Была ситуация, когда мы с режиссером шли по улице, и вдруг около нас остановился пикап, и реально бежит к нам просто куча тяжеловооруженных людей (смеется). Мы так немножко остановились, а около нас идет человек, буквально в метре, которого кладут лицом вниз, прикладом уложили, начинают его страшно шмонать. Мы понимаем, что, наверное, пора идти, раз к нам нет вопросов. В общем, было непросто. Там наркомафия действительно много что контролирует. Даже сам процесс так называемого ресерча, когда мы смотрели локации, сопровождался тем, что приходилось каждый раз передоговариваться, каждый раз получать разрешение, чтобы пройти еще один квартал, еще один квартал, еще один квартал. Ты так по фазам идешь. За нами едет какой-то пикап, чтобы нас подхватить в случае чего, и на каждом углу мы встречаемся с каким-то человеком, у которого наш проводник спрашивает разрешение, можно ли нам пройти дальше. Но это, в общем, наверное, для Мексики окей. У них своя специфика.
— Не проще было снять здесь в декорациях? Это же реально?
— Сейчас есть возможность сделать что угодно в декорациях. Проблема одна — зритель не идиот. Если бы мы имели дело с идиотами, было бы у нас 300 млн идиотов — весь кинематограф был бы счастлив до соплей. Продюсеры по крайней мере очень были бы довольны. Но зритель не дурак, с ним сложно. Ему нужно показывать что-то, что мы бы сами смотрели. Мы не считаем зрителя тупее себя, поэтому если мы хотим сделать классное кино про Мексику, есть смысл снимать его в Мексике, а не выгораживать кактус, не ставить на фоне фикус и делать вид, что это Мексика с сомбреро.
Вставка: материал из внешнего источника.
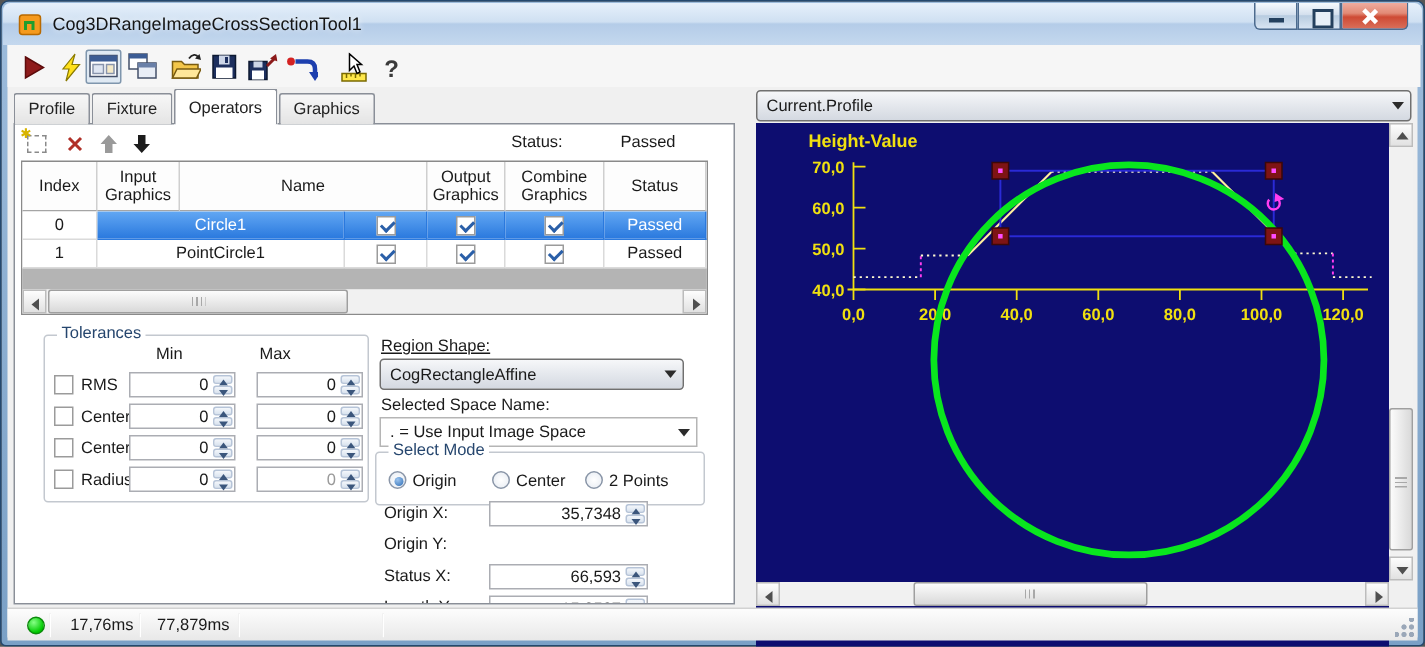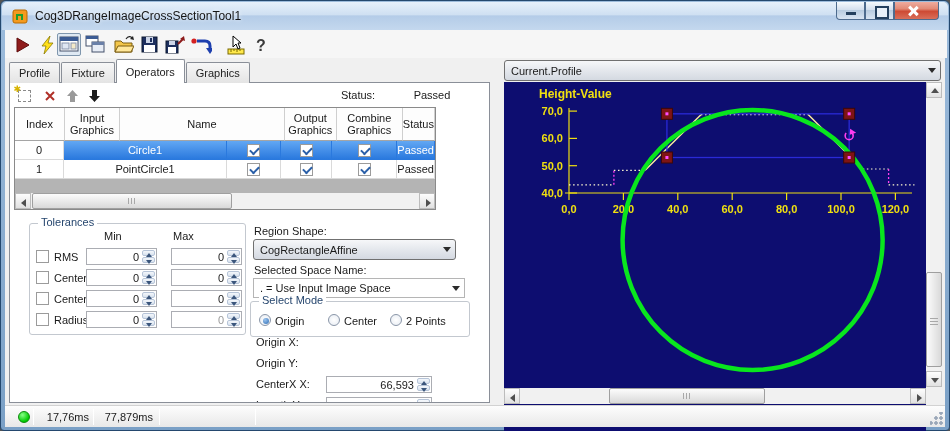"Index" .table { width: 422px -> 458px }
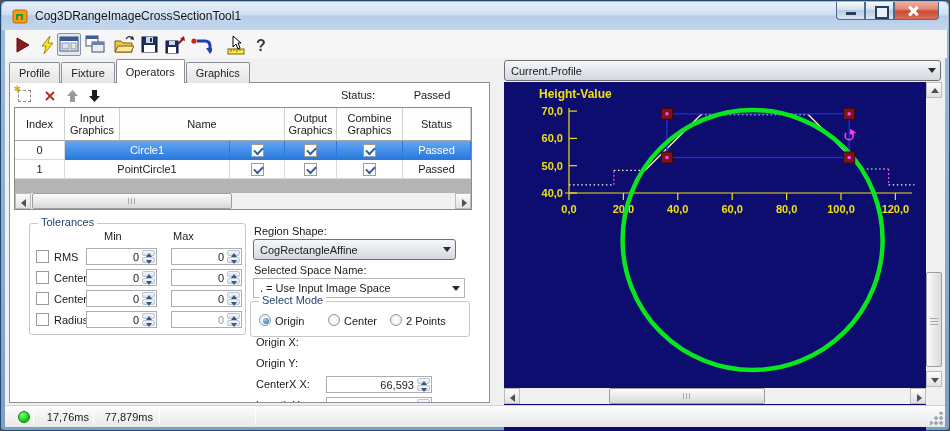"Region Shape:" span.slabel { text-decoration: none -> underline }
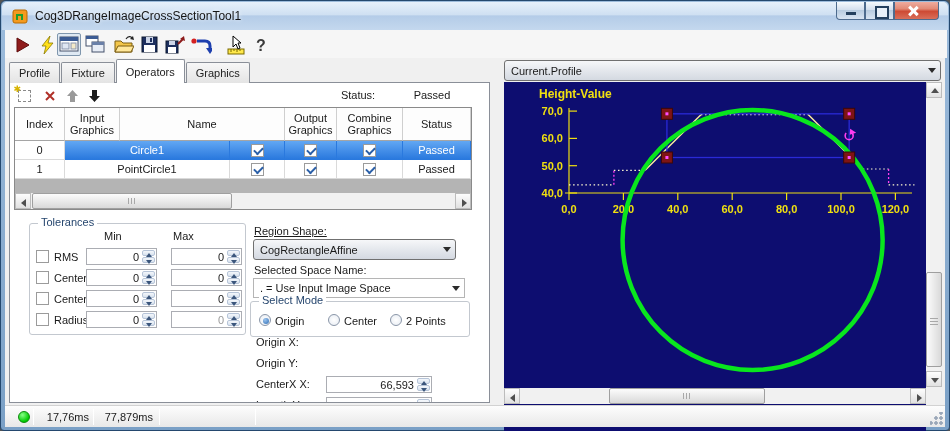"35,7348" div.spin { html: none -> <div> <span>35,7348</span> <span> <span></span> <span></span> </span> </div> }
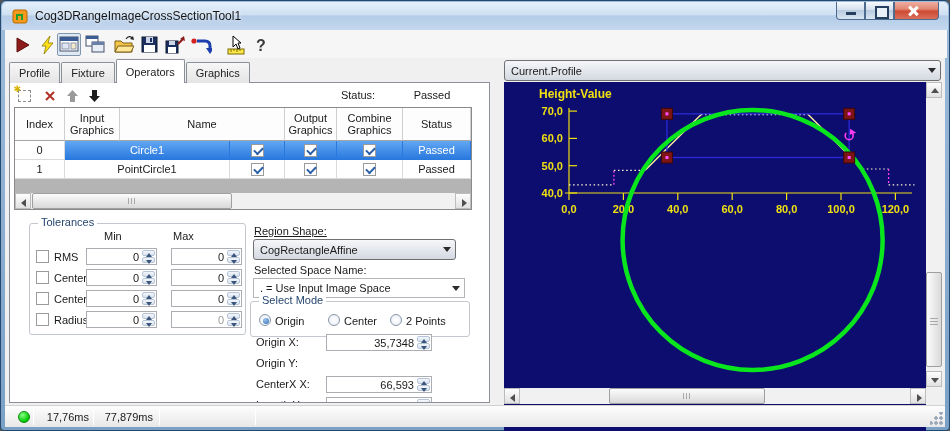"CenterX X:" span.slabel { text: CenterX -> Status }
— В каких самых сумасшедших местах вам приходилось работать?
— Какую-то сцену «Притяжения» мне ребята прислали на переписку в момент, когда я поднимался на вулкан. У меня был только мобильный телефон с плохой связью, я как-то сделал это в процессе подъема (смеется).
— В этом году вы стали креативным продюсером «НМГ Студии». Как проходит ваше сотрудничество? Ждут совместные проекты?
— Точно ждут. Я очень надеюсь, что у нас с НМГ большое совместное будущее. Я надеюсь, что мы сделаем совместное большое кино и сериалы, планов у нас много. Мы сейчас обсуждаем с ними тот пакет, который моя компания будет представлять. Это дело точно не ближайшего будущего. Мы очень медленно спустимся с горы, очень медленно, и потом всех покроем.
Справка «Известий»Андрей Золотарев — один из самых востребованных сценаристов на российском рынке, продюсер, режиссер. Работал над такими проектами, как «13 клиническая», «Триггер», «Спутник», «Лед», «Лед 2», «Притяжение», «Вторжение», и многими другими.